Dataset excerpts:
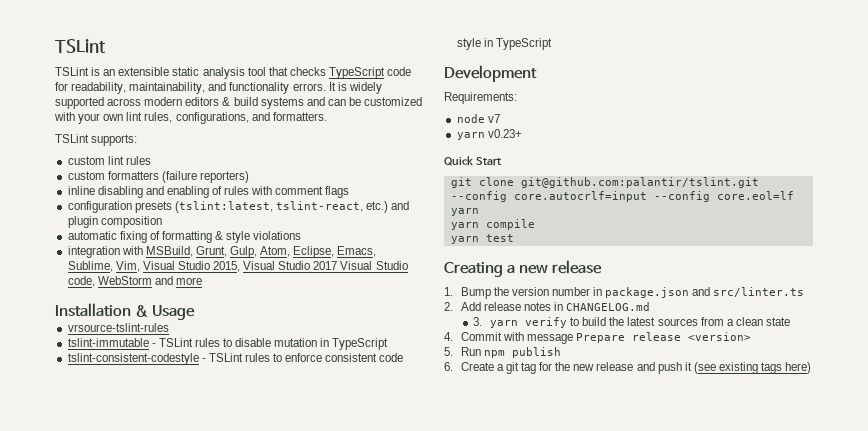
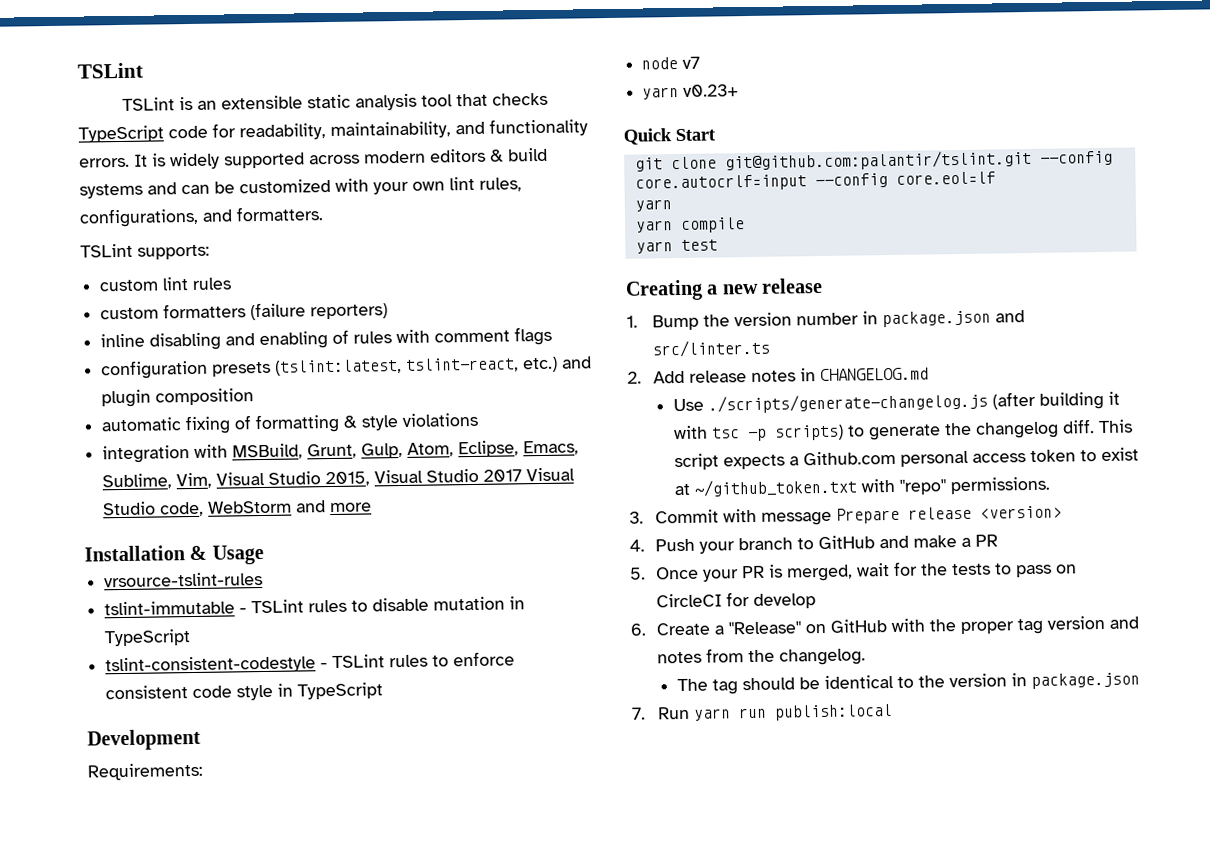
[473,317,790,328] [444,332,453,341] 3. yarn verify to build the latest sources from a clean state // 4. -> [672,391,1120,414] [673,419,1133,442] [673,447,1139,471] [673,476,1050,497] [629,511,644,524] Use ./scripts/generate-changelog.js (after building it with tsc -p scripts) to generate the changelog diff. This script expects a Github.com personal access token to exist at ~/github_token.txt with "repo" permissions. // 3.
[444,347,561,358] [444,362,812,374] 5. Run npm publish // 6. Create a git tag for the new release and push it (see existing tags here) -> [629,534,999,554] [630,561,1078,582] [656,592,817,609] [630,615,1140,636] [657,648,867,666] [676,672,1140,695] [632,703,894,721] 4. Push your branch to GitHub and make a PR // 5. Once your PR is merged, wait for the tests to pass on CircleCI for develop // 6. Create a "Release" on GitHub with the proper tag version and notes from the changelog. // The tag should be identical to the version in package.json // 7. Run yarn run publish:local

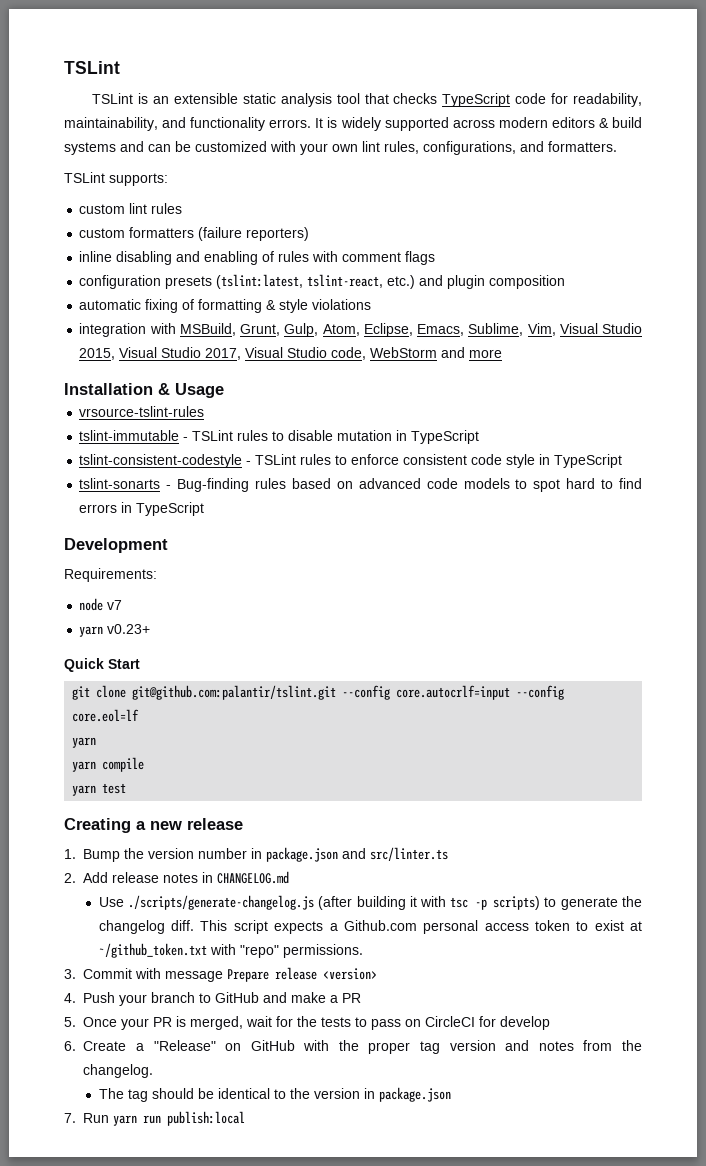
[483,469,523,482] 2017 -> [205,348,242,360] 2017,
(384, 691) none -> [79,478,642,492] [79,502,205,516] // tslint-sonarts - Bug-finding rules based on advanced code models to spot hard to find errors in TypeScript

* * *

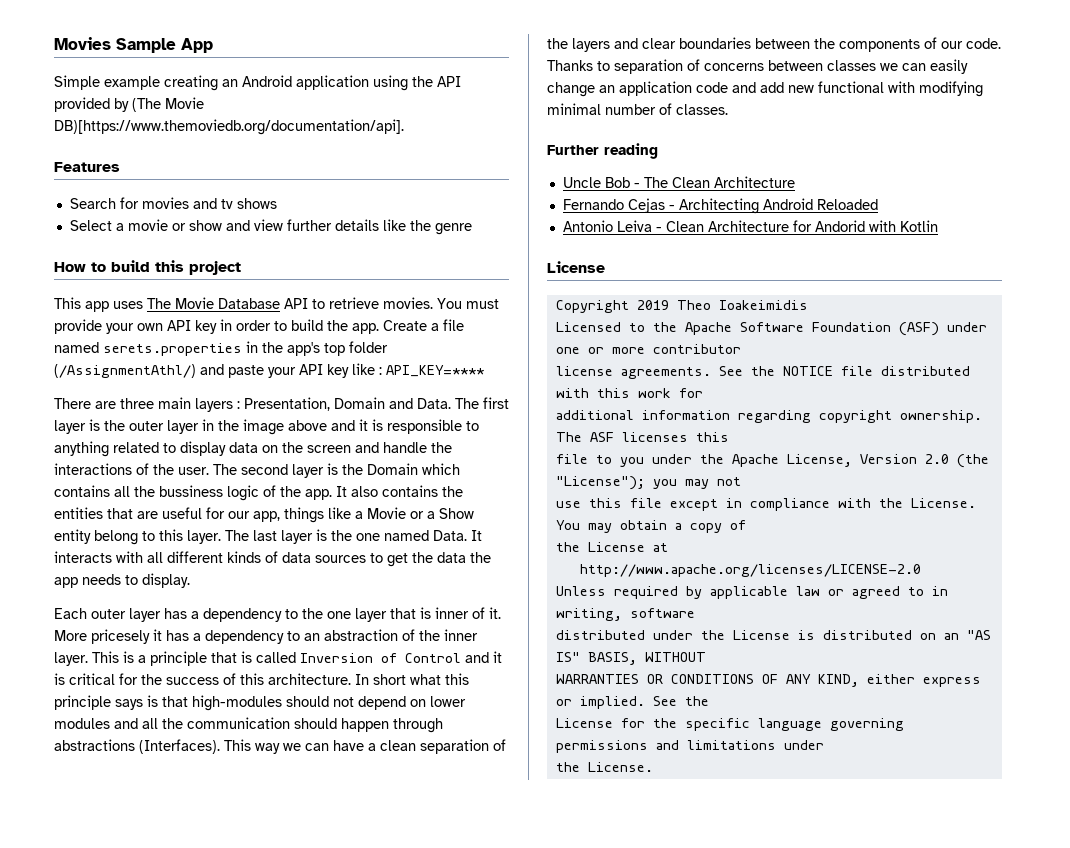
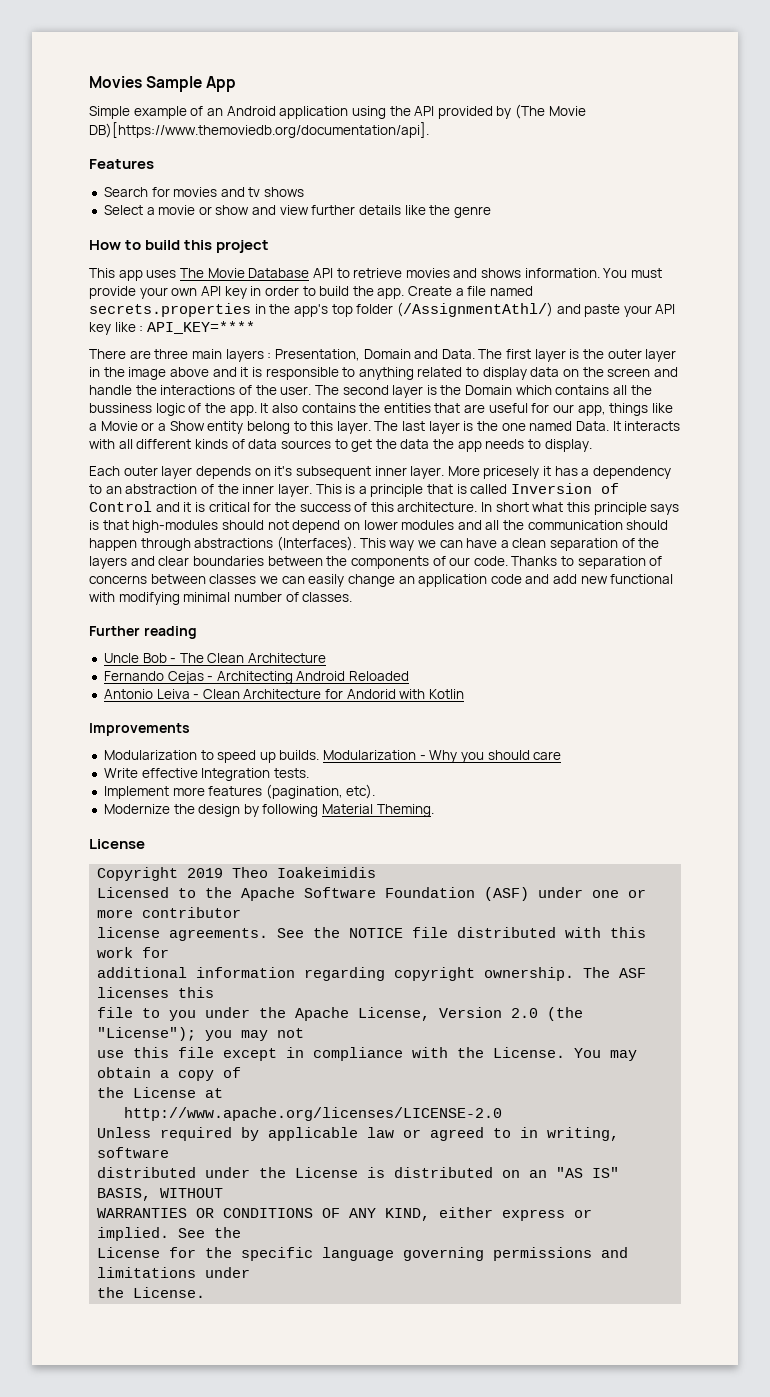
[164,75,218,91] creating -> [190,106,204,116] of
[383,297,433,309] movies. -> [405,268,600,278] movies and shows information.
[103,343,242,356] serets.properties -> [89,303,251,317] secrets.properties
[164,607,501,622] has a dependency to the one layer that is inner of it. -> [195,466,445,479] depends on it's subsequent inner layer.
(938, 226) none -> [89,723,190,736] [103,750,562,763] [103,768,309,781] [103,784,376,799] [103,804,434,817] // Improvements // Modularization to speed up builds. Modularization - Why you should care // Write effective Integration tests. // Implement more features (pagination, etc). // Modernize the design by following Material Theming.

Task details:
Copy exactly the stretch of data above from the line with "[164,75,218,91] creating ->" through the line with "(938, 226) none", and omit all other lines.

Solution:
[164,75,218,91] creating -> [190,106,204,116] of
[383,297,433,309] movies. -> [405,268,600,278] movies and shows information.
[103,343,242,356] serets.properties -> [89,303,251,317] secrets.properties
[164,607,501,622] has a dependency to the one layer that is inner of it. -> [195,466,445,479] depends on it's subsequent inner layer.
(938, 226) none -> [89,723,190,736] [103,750,562,763] [103,768,309,781] [103,784,376,799] [103,804,434,817] // Improvements // Modularization to speed up builds. Modularization - Why you should care // Write effective Integration tests. // Implement more features (pagination, etc). // Modernize the design by following Material Theming.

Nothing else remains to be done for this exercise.